The pitching fundamental that is failing the Twins

John Foley

AP Photo/Charles Rex Arbogast

Whenever the keys to successful pitching in baseball are discussed at any level, little league to major league, one of the first things surely to be mentioned is the importance of pitchers working ahead in the count. Throwing a first pitch strike and getting to two strikes as quickly as possible are seen as important fundamental goals for any pitcher to find success. According to this line of thinking, doing those things will lead to success more often than not. Failing to do so (i.e., falling behind in count), favors the batter and leads to pitching struggles.

This is not just a “words of wisdom” truism. It is backed up by stats.

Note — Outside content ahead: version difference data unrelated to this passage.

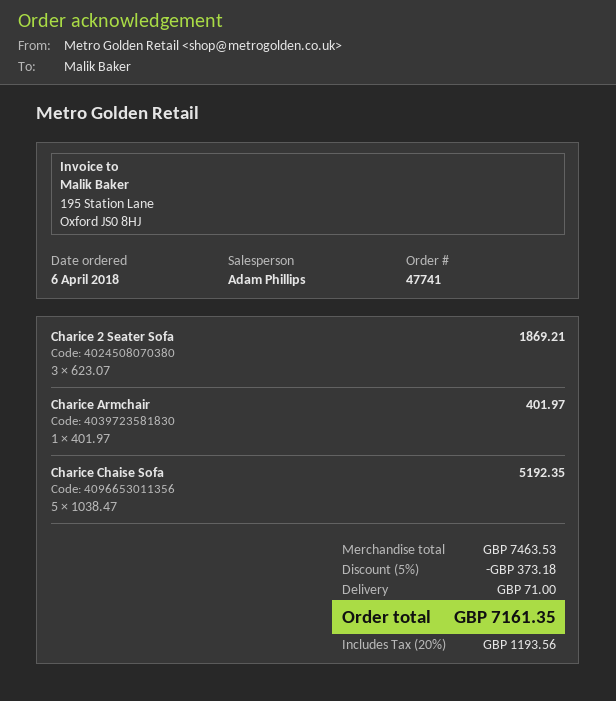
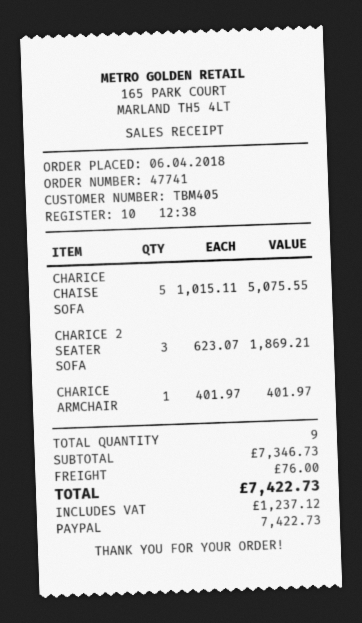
Charice Chaise Sofa: 5 x 1038.47 = 5192.35 -> 5 x 1015.11 = 5075.55
subtotal: 7463.53 -> 7346.73
discount: 5% = 373.18 -> none
shipping: 71.00 -> 76.00
tax: 1193.56 -> 1237.12
total: 7161.35 -> 7422.73

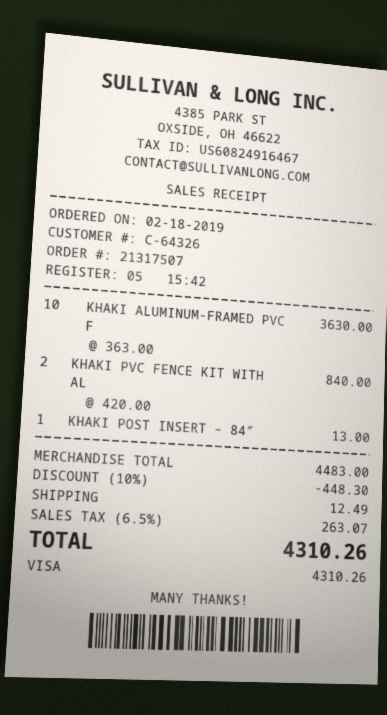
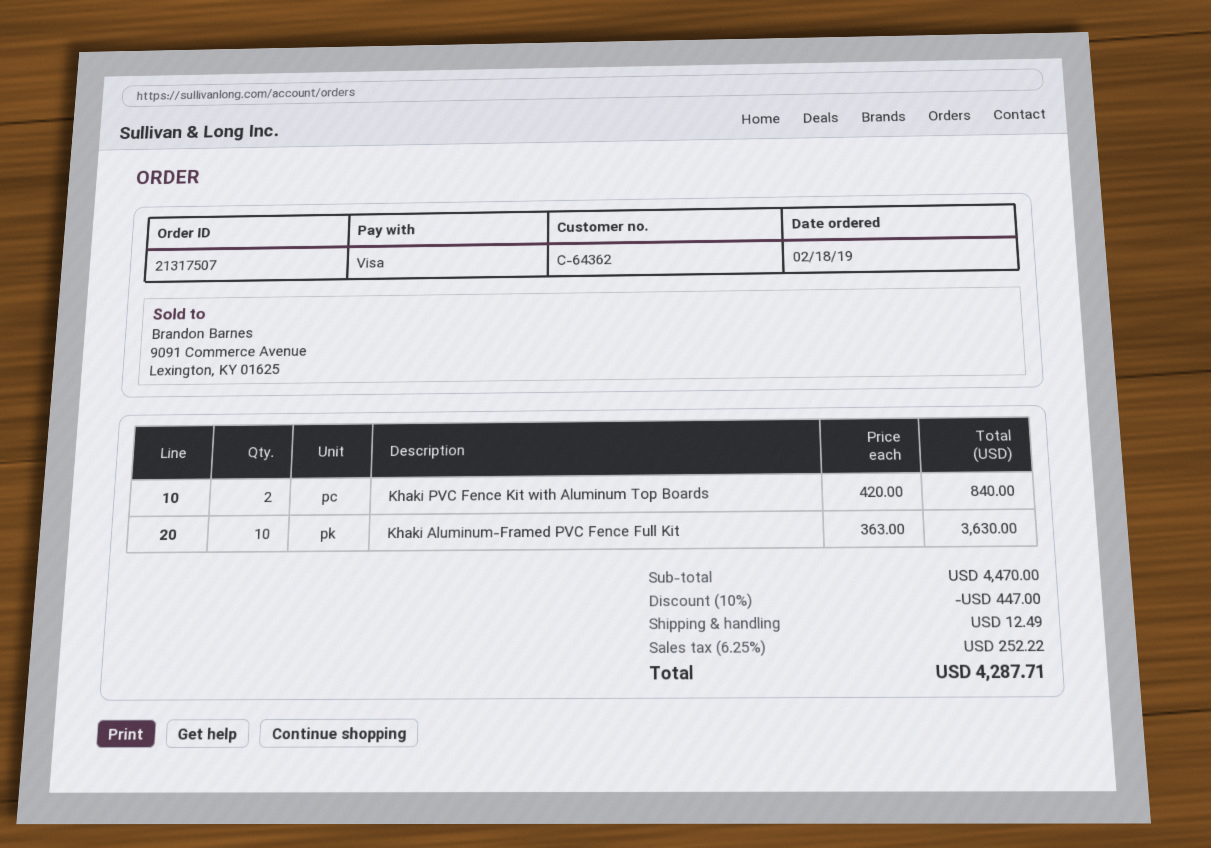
customer number: C-64326 -> C-64362
KHAKI POST INSERT – 84″: 1 x 13.00 = 13.00 -> none
subtotal: 4483.00 -> 4470.00
discount: 10% = 448.30 -> 10% = 447.00
tax: 6.5% = 263.07 -> 6.25% = 252.22
total: 4310.26 -> 4287.71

Using the comprehensive offensive statistic weighted on base average (wOBA), we can see the impact of the ball-strike count on offensive production. One example of this by count analysis is included in this Ben Clemens piece published at FanGraphs. It included the following data:

Offensive Production by Ball-Strike CountData sourced from FanGraphs.com

Weighted on base average is scaled similarly to on base percentage and the league average is usually around .315. The data here make it very clear that the old adage about pitchers working ahead is true. In counts that favor the pitcher (0-1, 1-2, 0-2) the offensive numbers are significantly lower than the league average and dramatically lower than the offensive numbers in counts that favor the hitter (1-0, 2-0, 2-1, 3-1, 3-0, 3-2).

The Minnesota Twins know this and they strive for their pitchers to work ahead in the count (just like every other MLB franchise). For the most part, the Twins have succeeded in doing this in recent seasons. Over the past five seasons, the Twins rank 13th of the 30 MLB teams with 29% of all their pitches thrown while ahead in the count. In 2019 and 2020 -- when the Twins pitching staff was one of the best in baseball and led all MLB teams in FanGraphs’ version of Wins Above Replacement -- they ranked 6th in this measure. Thus far in 2021 they’ve continued to work ahead, throwing 29.4% (14th-most) of their pitches in favorable counts.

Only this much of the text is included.